▶ **Work instruction**: Count every line below that holds "circle". Number only.

==== Task inputs ====

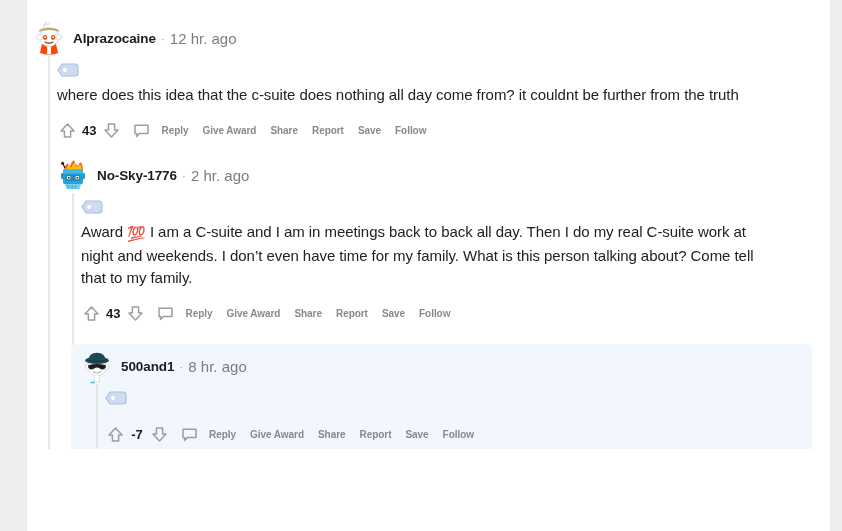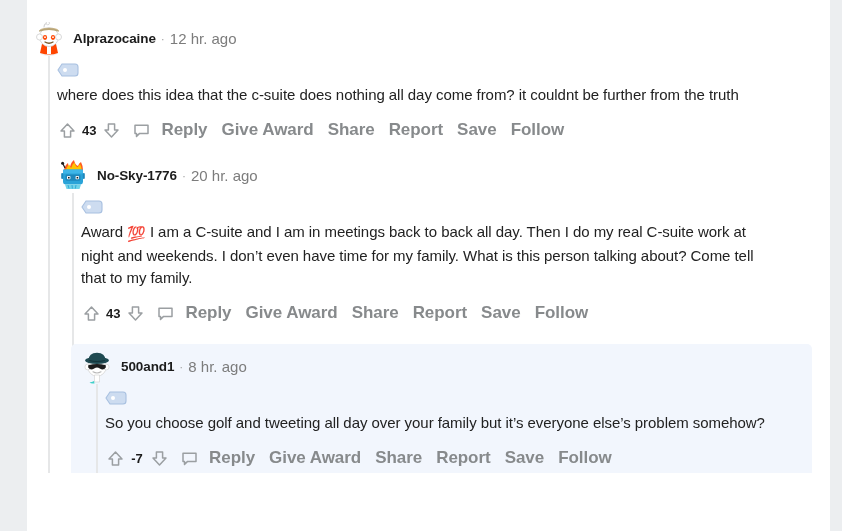--- a/index.html
+++ b/index.html
@@ -146,21 +146,21 @@
     margin-left: 10px;
     margin-right: 8px;
     display: flex;
     align-items: center;
     justify-content: center;
   }
   .bubble-icon svg { display: block; }
   .action-link {
     color: #878a8c;
     font-weight: bold;
-    font-size: 17px;
+    font-size: 10px;
     margin-right: 14px;
     white-space: nowrap;
     letter-spacing: -0.05px;
   }
   .action-link.first { margin-left: 2px; }
 
   
   .level-0 { position: absolute; left: 6px; top: 22px; width: 790px; }
   .level-1 { position: relative; margin-top: 14px; }
   .level-2 { position: relative; margin-top: 16px; }
@@ -265,21 +265,21 @@
                 <path d="M11 26 l1 3.5 M15 26 l0.4 3.5 M19 26 l-0.6 3.5" stroke="#2aa3d8" stroke-width="0.9"></path>
                 <rect x="4.2" y="14" width="2" height="6" rx="1" fill="#1e87bb"></rect>
                 <rect x="25.8" y="14" width="2" height="6" rx="1" fill="#1e87bb"></rect>
                 <path d="M8 9 l-2.2 -4.5" stroke="#1c1c1c" stroke-width="1.2"></path>
                 <circle cx="5.6" cy="4.2" r="1.5" fill="#1c1c1c"></circle>
               </svg>
             </div>
             <div class="meta">
               <span class="username">No-Sky-1776</span>
               <span class="dot-sep">·</span>
-              <span class="timestamp">20 hr. ago</span>
+              <span class="timestamp">2 hr. ago</span>
             </div>
           </div>
 
           <div class="comment-body-wrap">
             <div class="threadline"></div>
 
             <div class="collapse-tag">
               <svg width="22" height="14" viewBox="0 0 22 14">
                 <path d="M5 1 h13 a3 3 0 0 1 3 3 v6 a3 3 0 0 1 -3 3 h-13 l-4 -6 z" fill="#cddcf0" stroke="#a8c0e0" stroke-width="1.1"></path>
                 <circle cx="8" cy="7" r="2" fill="#ffffff"></circle>
@@ -340,21 +340,20 @@
               <div class="comment-body-wrap">
                 <div class="threadline"></div>
 
                 <div class="collapse-tag">
                   <svg width="22" height="14" viewBox="0 0 22 14">
                     <path d="M5 1 h13 a3 3 0 0 1 3 3 v6 a3 3 0 0 1 -3 3 h-13 l-4 -6 z" fill="#cddcf0" stroke="#a8c0e0" stroke-width="1.1"></path>
                     <circle cx="8" cy="7" r="2" fill="#ffffff"></circle>
                   </svg>
                 </div>
 
-                <div class="comment-text">So you choose golf and tweeting all day over your family but it’s everyone else’s problem somehow?</div>
 
                 <div class="actions">
                   <div class="vote-arrow">
                     <svg width="17" height="17" viewBox="0 0 17 17">
                       <path d="M8.5 2 L15 9 H11.6 V15 H5.4 V9 H2 Z" fill="none" stroke="#9b9fa2" stroke-width="1.5" stroke-linejoin="round"></path>
                     </svg>
                   </div>
                   <span class="score">-7</span>
                   <div class="vote-arrow">
                     <svg width="17" height="17" viewBox="0 0 17 17">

====

▶ **Task response**: 3